O prêt-à-porter antivírus

Primeiro foram as medidas de isolamento e de distanciamento social, depois o álcool em gel que virou produto de primeira necessidade e as máscaras, que já se tornaram peça indispensável no guarda roupa. Enquanto as pesquisas e o desenvolvimento de vacinas avançam, a próxima novidade vem da indústria têxtil. Alguns fabricantes já estão produzindo tecidos que podem nos proteger contra o novo coronavírus.

A Nanox, uma empresa brasileira especializada no controle microbiológico em materiais, desenvolveu um composto que contém nanopartículas de prata, material que possui propriedades antimicrobianas, capaz de inativar o vírus SARS-CoV-2. Em testes de laboratório, o material eliminou 99,9% da carga viral inoculada depois de dois minutos de contato. O composto é usado para revestir um tecido que mistura algodão e poliéster, chamado polycotton.

A empresa, que atua em parceria com pesquisadores da Universitat Jaume I, da Espanha, e conta com apoio da FAPESP – Fundação de Amparo à Pesquisa do Estado de São Paulo, está negociando parceria com duas indústrias têxteis que irão usar o tecido para fabricar máscaras, jalecos, aventais e outros equipamentos de proteção individuais para uso hospitalar.

Também no Brasil, os pesquisadores da gigante do setor químico Rhodia criaram um fio de poliamida que objetiva barrar a ação de vírus e bactérias, inclusive o novo coronavírus. Nesse caso, eles colocam um agente antiviral na matéria-prima do fio têxtil que destrói as camadas protetoras do vírus.

Aplicação além do guarda-roupas

Além de itens de proteção e roupas, os tecidos antivirais podem ser usados para revestir assentos e paredes nos transportes e espaços de uso público.
Como as vacinas, ainda há um caminho a percorrer para atestar a eficácia de cada tecido e em suas aplicações. A necessidade de costuras, por exemplo, pode diminuir a capacidade de proteção.

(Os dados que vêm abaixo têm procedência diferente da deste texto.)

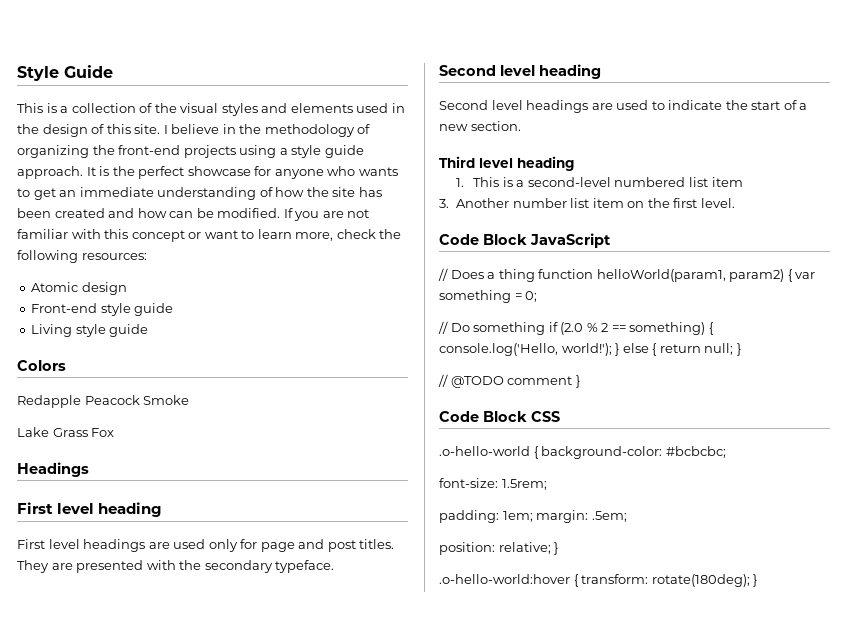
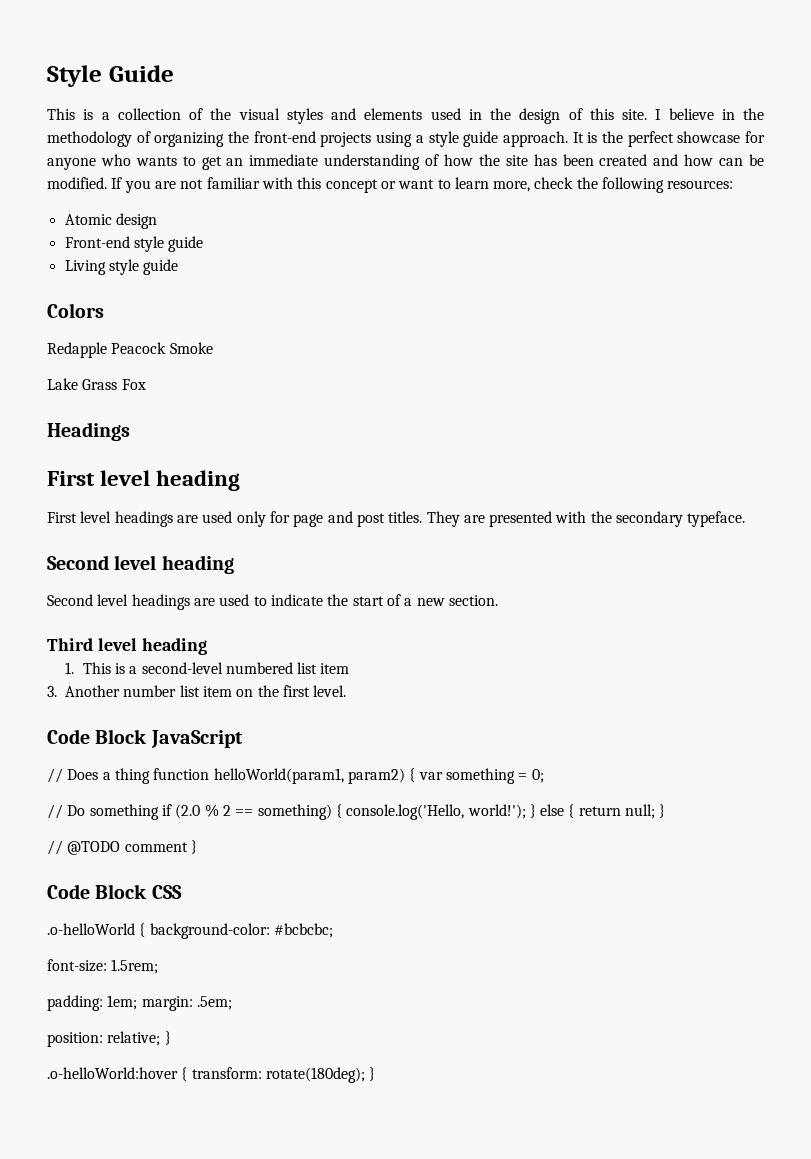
[439,446,530,456] .o-hello-world -> [47,923,135,935] .o-helloWorld
[439,574,570,584] .o-hello-world:hover -> [47,1067,178,1079] .o-helloWorld:hover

No caso do fio coberto pelo composto antimicrobiano, as lavagens ou atritos podem reduzir a ação protetora, o que não acontece no fio de poliamida, porque o material está inserido no polímero. Porém, ele ainda precisa ser testado com o vírus Sars-CoV-2, pois as análises foram feitas com vírus similares.

Outro limitador, pelo menos para a indústria da moda, é a composição necessária para garantir a proteção. O tecido precisa conter pelo menos 90% da poliamida especial e até 10% de elastano.

“Ainda é cedo para dizer se teremos proteção contra a covid-19 em nosso guarda-roupa, mas essas novas descobertas ampliam a possibilidade de uso de nanopartículas antivirais também em outros materiais, prometendo evitar a possibilidade de novas pandemias”, diz o especialista em tecnologias disruptivas, Arie Halpern.